Wind data shows that from September 30, 2021 to September 30, 2023, the public offering ** was very strong for Dongfang Shenghong, and it held a total of 24,372 shares at the peak210,000 shares, and the shareholding ratio once reached 1407%;The lowest fell to 2215 on September 30, 2023270,000 shares, the shareholding ratio decreased to 040%。
***wind
It is worth mentioning that a number of recent research reports have pointed out that with the steady recovery of the macro economy, the price spread of domestic large refining and chemical enterprises has improved significantly, the pressure on the cost side has eased, and private large refining and chemical enterprises are expected to achieve value return.

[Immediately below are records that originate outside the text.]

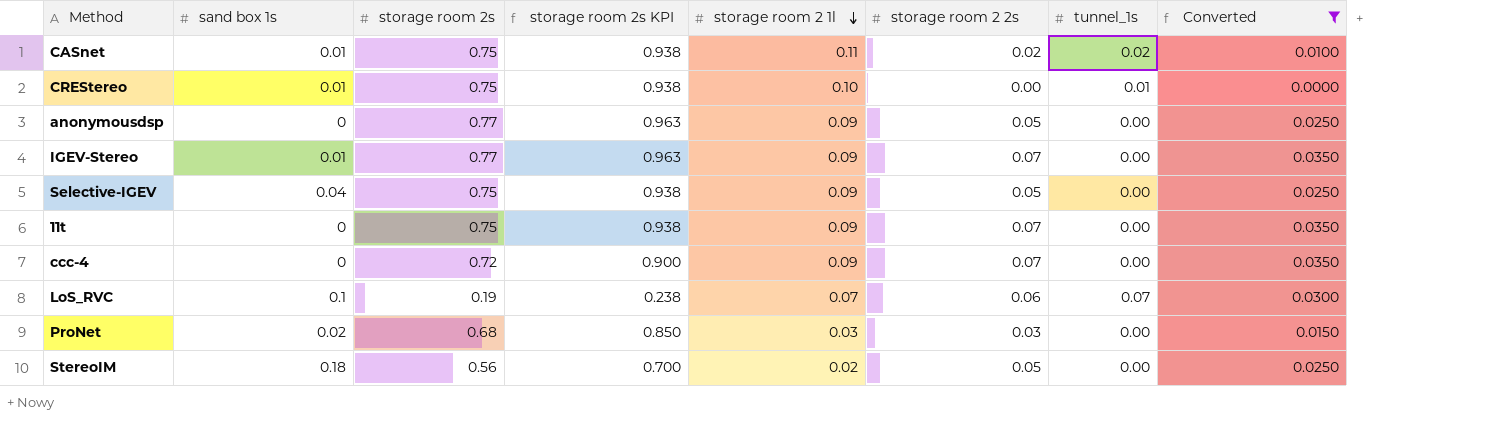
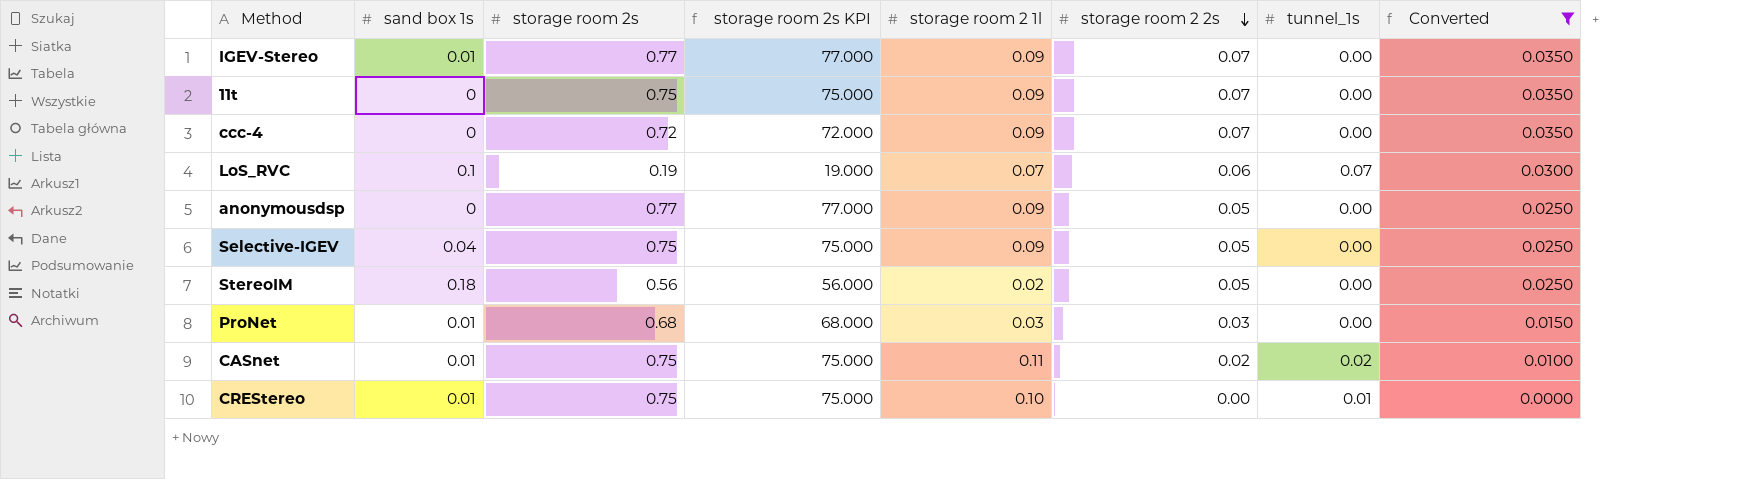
row order: storage room 2 1l descending -> storage room 2 2s descending
column storage room 2s KPI | formula: [storage room 2s] * 1.25 -> [storage room 2s] * 100
ProNet | sand box 1s: 0.02 -> 0.01

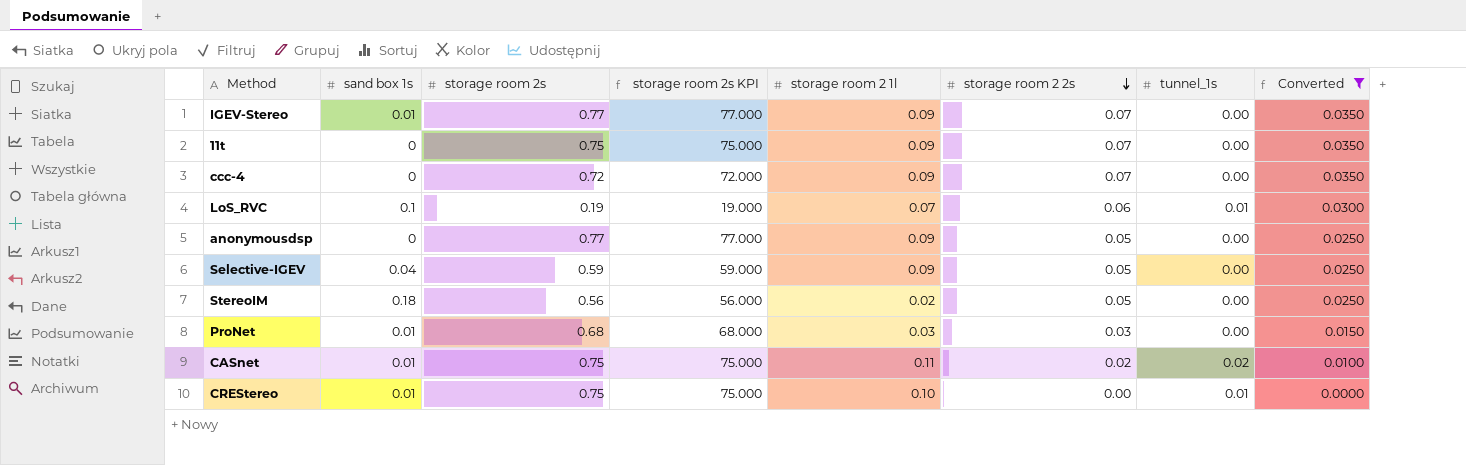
LoS_RVC | tunnel_1s: 0.07 -> 0.01
Selective-IGEV | storage room 2s: 0.75 -> 0.59
Selective-IGEV | storage room 2s KPI: 75.000 -> 59.000

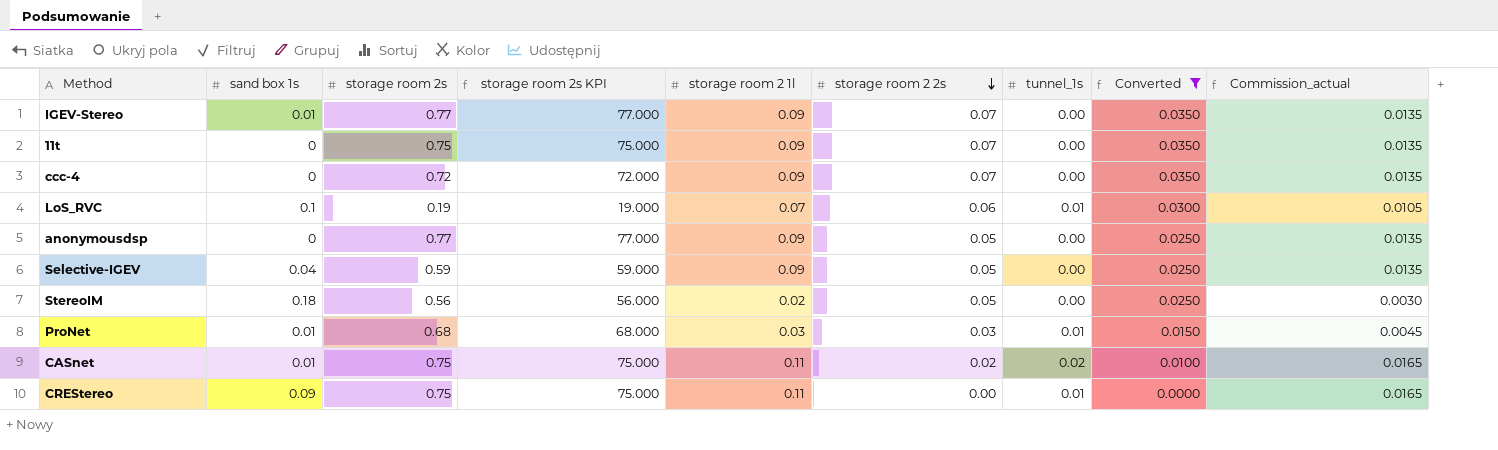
column Commission_actual | formula: none -> [storage room 2 1l] * 0.15
ProNet | tunnel_1s: 0.00 -> 0.01
CREStereo | sand box 1s: 0.01 -> 0.09
CREStereo | storage room 2 1l: 0.10 -> 0.11

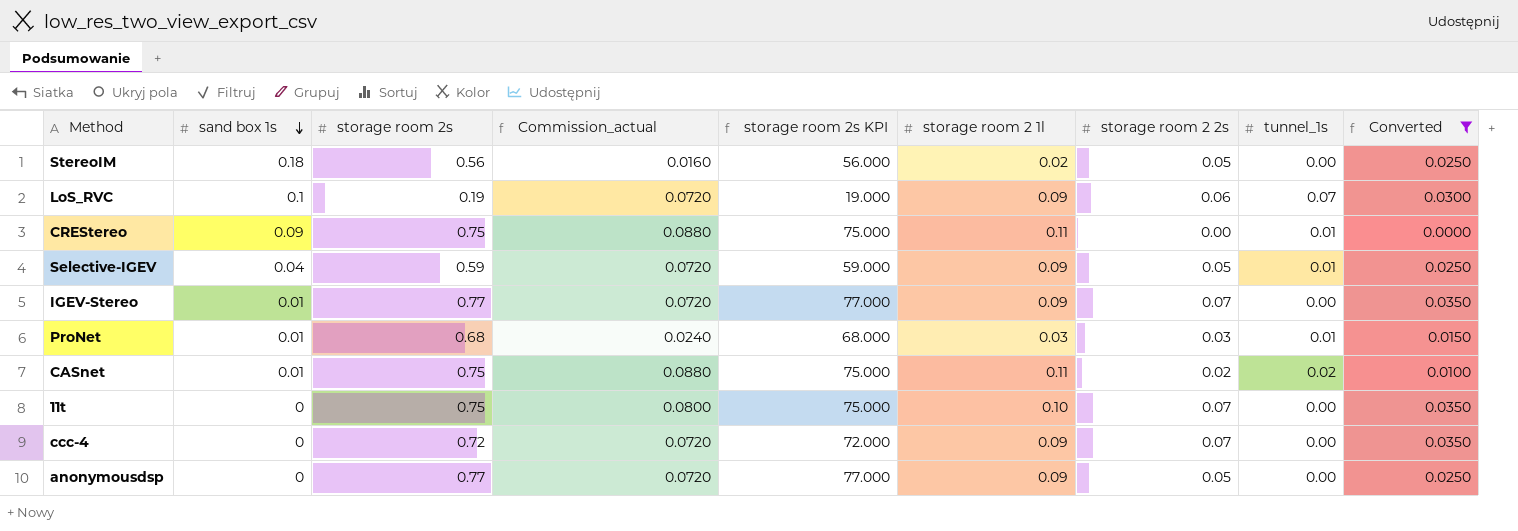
row order: storage room 2 2s descending -> sand box 1s descending
column Commission_actual | formula: [storage room 2 1l] * 0.15 -> [storage room 2 1l] * 0.8
column Commission_actual | position: 9 -> 4
LoS_RVC | storage room 2 1l: 0.07 -> 0.09
LoS_RVC | tunnel_1s: 0.01 -> 0.07
Selective-IGEV | tunnel_1s: 0.00 -> 0.01
11t | storage room 2 1l: 0.09 -> 0.10

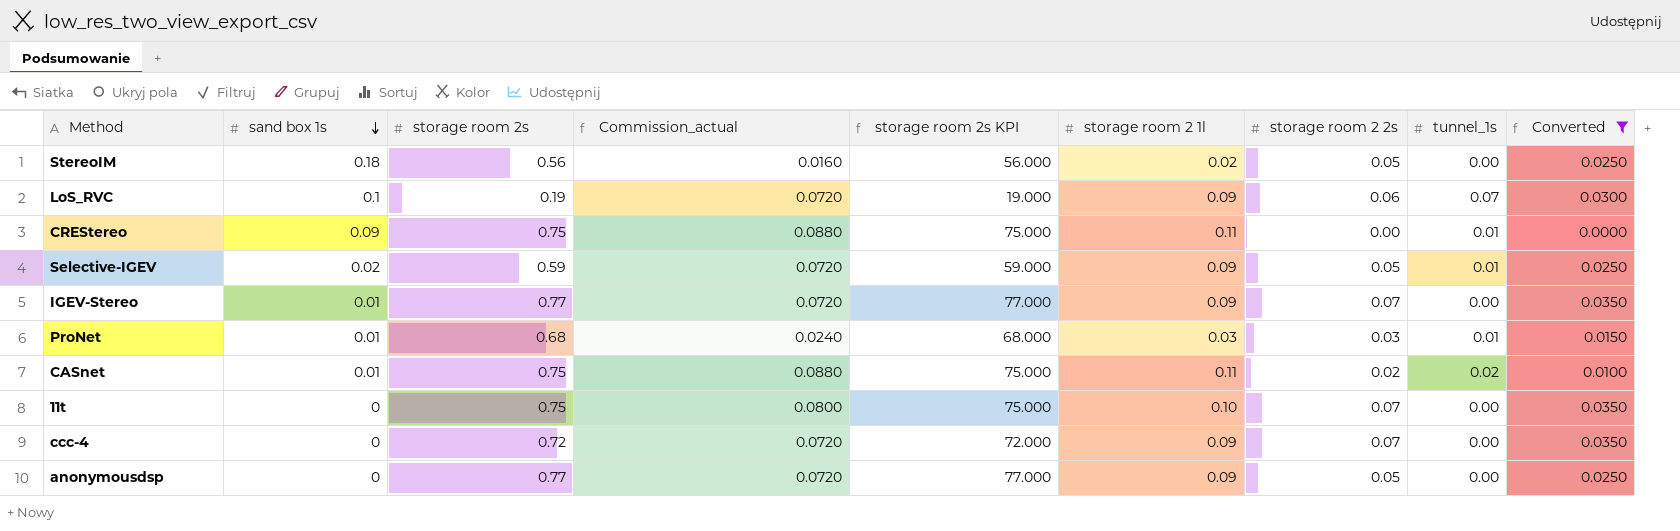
Selective-IGEV | sand box 1s: 0.04 -> 0.02

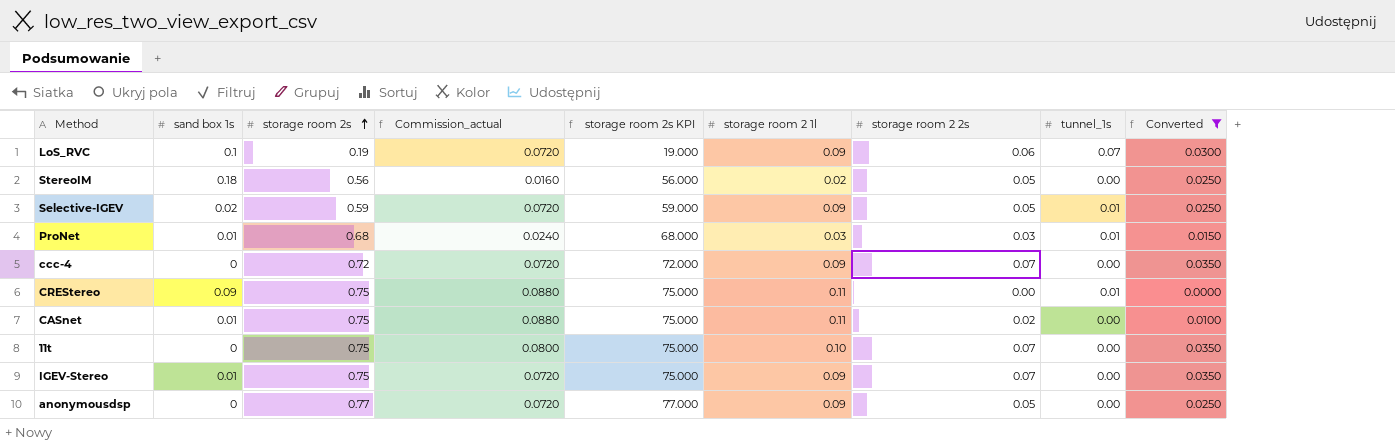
row order: sand box 1s descending -> storage room 2s ascending
CASnet | tunnel_1s: 0.02 -> 0.00
IGEV-Stereo | storage room 2s: 0.77 -> 0.75
IGEV-Stereo | storage room 2s KPI: 77.000 -> 75.000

However, some institutions pointed out that there are still risks in the current large refining and chemical industry. Chen Shuxian, an analyst at Soochow ** Energy and Chemical Industry, said that at present, there are large refining and chemical units in the industry, and the progress of production is not as expectedThe macroeconomic growth rate has declined severely, resulting in a serious sluggish demand sideGeopolitics and the risk of significant disruption of oil prices due to geopolitics and El Niño events and significant changes in the capacity of the PX-PTA-PET industry chain.
For Dongfang Shenghong, this is not good news.